___ AVAILABLE RECORDS
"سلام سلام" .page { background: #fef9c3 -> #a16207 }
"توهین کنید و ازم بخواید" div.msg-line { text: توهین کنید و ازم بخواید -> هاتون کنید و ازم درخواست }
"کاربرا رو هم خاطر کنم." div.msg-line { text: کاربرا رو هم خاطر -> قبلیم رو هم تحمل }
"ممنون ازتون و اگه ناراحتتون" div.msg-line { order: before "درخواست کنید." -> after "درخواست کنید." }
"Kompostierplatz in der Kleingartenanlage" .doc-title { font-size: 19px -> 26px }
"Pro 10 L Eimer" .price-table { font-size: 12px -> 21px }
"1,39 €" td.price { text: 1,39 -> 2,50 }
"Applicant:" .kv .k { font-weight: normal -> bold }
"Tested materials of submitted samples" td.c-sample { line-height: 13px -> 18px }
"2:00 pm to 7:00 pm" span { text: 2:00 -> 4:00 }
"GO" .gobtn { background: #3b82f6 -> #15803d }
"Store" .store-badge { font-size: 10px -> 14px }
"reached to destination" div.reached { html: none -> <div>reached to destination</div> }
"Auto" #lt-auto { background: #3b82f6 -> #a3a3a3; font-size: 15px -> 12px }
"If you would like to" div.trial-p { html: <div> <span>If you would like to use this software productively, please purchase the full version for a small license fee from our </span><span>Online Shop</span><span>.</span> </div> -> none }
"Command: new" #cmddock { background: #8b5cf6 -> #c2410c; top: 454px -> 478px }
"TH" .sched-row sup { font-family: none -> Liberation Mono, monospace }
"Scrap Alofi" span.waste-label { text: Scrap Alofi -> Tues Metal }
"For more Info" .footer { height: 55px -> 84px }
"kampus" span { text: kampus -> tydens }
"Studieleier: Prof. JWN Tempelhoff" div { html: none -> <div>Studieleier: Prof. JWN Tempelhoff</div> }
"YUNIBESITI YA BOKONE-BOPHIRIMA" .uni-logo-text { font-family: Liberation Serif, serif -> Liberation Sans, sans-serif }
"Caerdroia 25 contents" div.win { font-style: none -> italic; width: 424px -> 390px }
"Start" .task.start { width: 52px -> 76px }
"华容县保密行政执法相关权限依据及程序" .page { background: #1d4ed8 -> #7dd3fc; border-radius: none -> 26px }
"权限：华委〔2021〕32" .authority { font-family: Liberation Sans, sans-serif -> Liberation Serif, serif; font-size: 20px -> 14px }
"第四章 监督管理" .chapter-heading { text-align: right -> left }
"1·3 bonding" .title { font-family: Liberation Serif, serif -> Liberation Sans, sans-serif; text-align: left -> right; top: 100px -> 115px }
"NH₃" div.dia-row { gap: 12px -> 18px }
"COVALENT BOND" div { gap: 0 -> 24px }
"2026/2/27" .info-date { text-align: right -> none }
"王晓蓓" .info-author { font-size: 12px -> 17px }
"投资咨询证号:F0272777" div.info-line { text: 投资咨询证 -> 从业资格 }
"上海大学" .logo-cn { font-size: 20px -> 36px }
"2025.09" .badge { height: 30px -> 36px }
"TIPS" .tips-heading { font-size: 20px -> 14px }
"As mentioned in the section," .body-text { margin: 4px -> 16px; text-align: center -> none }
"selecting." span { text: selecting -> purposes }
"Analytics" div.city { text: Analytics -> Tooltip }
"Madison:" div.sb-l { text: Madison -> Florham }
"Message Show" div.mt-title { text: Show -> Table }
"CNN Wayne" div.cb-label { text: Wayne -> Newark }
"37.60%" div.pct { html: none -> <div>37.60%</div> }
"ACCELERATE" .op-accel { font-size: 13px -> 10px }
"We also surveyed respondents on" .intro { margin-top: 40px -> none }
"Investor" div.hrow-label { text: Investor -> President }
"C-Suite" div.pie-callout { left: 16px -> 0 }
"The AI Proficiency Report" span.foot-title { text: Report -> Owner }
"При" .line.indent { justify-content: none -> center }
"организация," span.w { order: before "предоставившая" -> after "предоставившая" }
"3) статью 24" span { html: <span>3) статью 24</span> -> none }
______
THE PROBLEM: Above are records; repeat only the lines starting at the line with "20px -> 36px" and ending at the line with "font-size: 13px ->", exactly as they appear, both included.

TASK ANSWER:
"上海大学" .logo-cn { font-size: 20px -> 36px }
"2025.09" .badge { height: 30px -> 36px }
"TIPS" .tips-heading { font-size: 20px -> 14px }
"As mentioned in the section," .body-text { margin: 4px -> 16px; text-align: center -> none }
"selecting." span { text: selecting -> purposes }
"Analytics" div.city { text: Analytics -> Tooltip }
"Madison:" div.sb-l { text: Madison -> Florham }
"Message Show" div.mt-title { text: Show -> Table }
"CNN Wayne" div.cb-label { text: Wayne -> Newark }
"37.60%" div.pct { html: none -> <div>37.60%</div> }
"ACCELERATE" .op-accel { font-size: 13px -> 10px }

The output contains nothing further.